Muslim made his first league debut against Perak. The match ended with Terengganu suffer a narrow defeat 1–0. Muslim plays his first AFC Cup match against Vietnamese side, Sông Lam Nghệ An. Terengganu marks the first win on the AFC Cup debut with 1–0 wins. On 22 August 2012, Muslim made his Malaysia Cup debut against Kelantan. Muslim help Terengganu to open their campaign with a shocking victory 2–0.

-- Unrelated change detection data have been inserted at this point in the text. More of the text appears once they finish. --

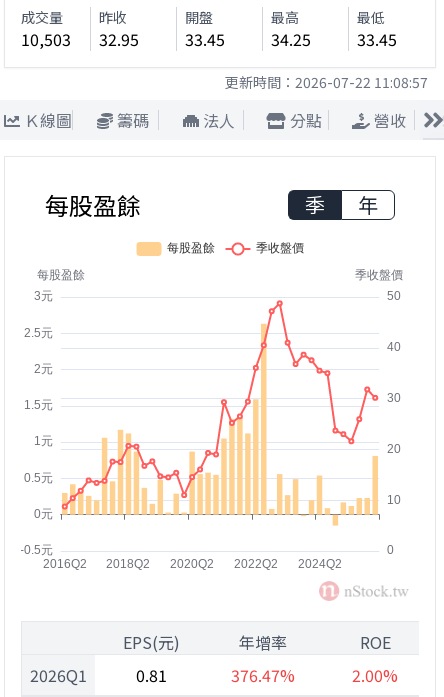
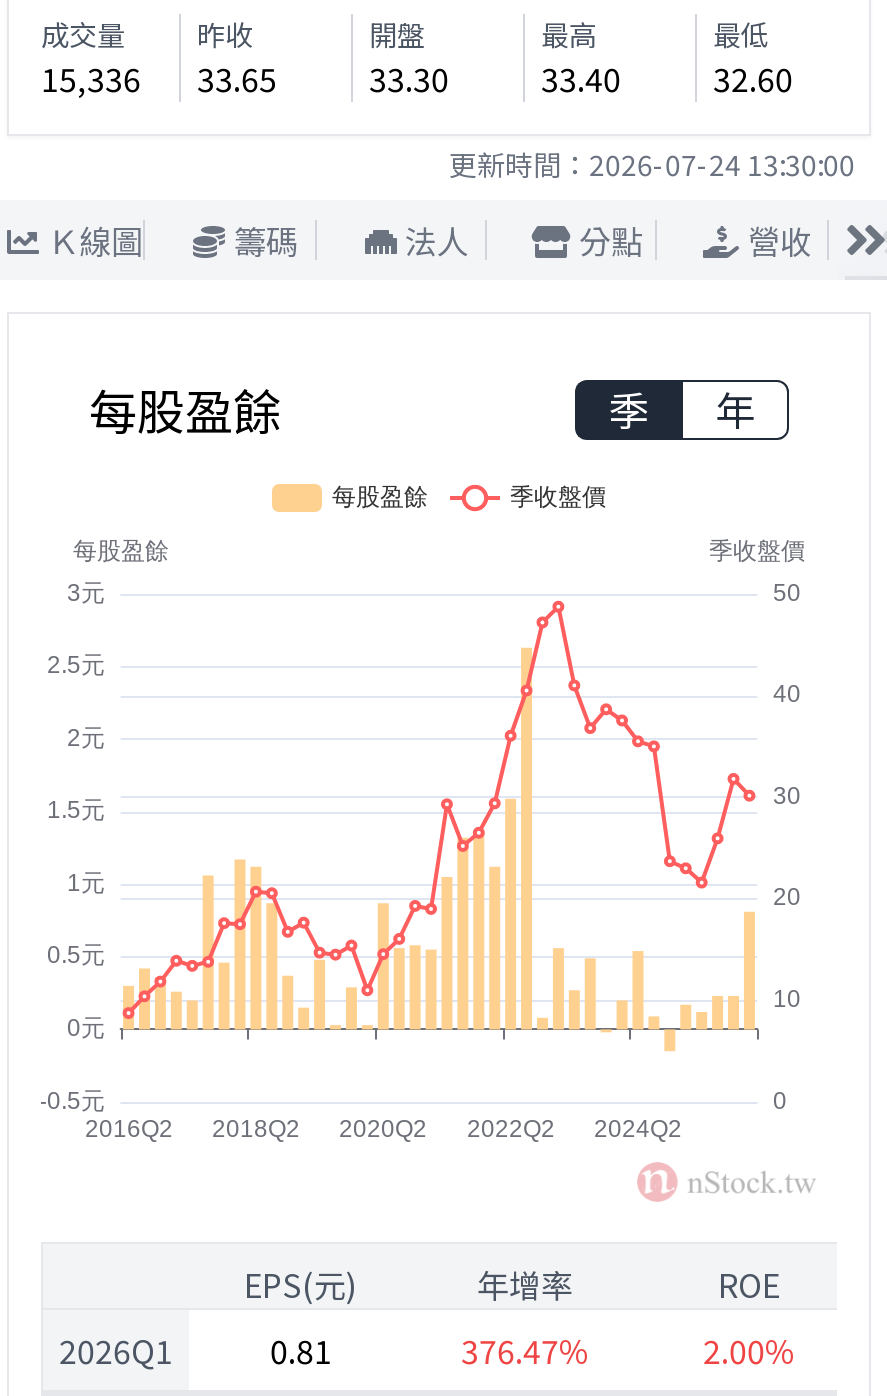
- 10,503
+ 15,336

- 32.95
+ 33.65

- 33.45
+ 33.30

- 34.25
+ 33.40

- 33.45
+ 32.60

- 更新時間：2026-07-22 11:08:57
+ 更新時間：2026-07-24 13:30:00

On 19 September 2012, Muslim left Terengganu after being released by the club.

Johor Darul Ta'zim
On 4 November 2012, Malaysia Super League club, Johor Darul Ta'zim confirmed that Muslim would join the club. He made his debut against Pelita Bandung Raya in a friendly match. Muslim scored in his debut after being assisted by teammate Simone Del Nero. He plays another friendly game against Woodlands Wellington with 5–1 win.

PDRM
Muslim signed with PDRM for the 2015 season but was released at the end of the league campaign.

Kelantan
On 5 December 2015, Muslim was revealed as Kelantan's new player for 2016 season.

Sri Pahang
On 15 January 2017, Muslim signed a contract with Sri Pahang. At Sri Pahang Muslim serves as the club's captain.

International career
Muslim began his career with playing for Harimau Muda A. He is the captain of Harimau Muda A. Muslim Ahmad is a Malaysian national football player. He has played for the Malaysia national football team, and in summer 2009 he played twice against Manchester United in their pre season tour of the Far East.

Muslim and 25 other players, who play for Harimau Muda A, were chosen to participate in a training camp in Slovakia. During his time in the training camp, Muslim and his teammate, Gary Steven Robbat were given a trial from the Slovakian team FC ViOn Zlaté Moravce on 30 March. FC ViOn Zlaté Moravce Coach Ľubomír Moravčík Promised Muslim and Gary a professional contract for the next 2010–2011 season. Later, FC ViOn Zlaté Moravce lost interest in Muslim and Gary due to internal problems in the club.

In November 2010, Muslim was called up to the Malaysia national squad by coach K. Rajagopal for the 2010 AFF Suzuki Cup. Malaysia won the 2010 AFF Suzuki Cup title for the first time in their history.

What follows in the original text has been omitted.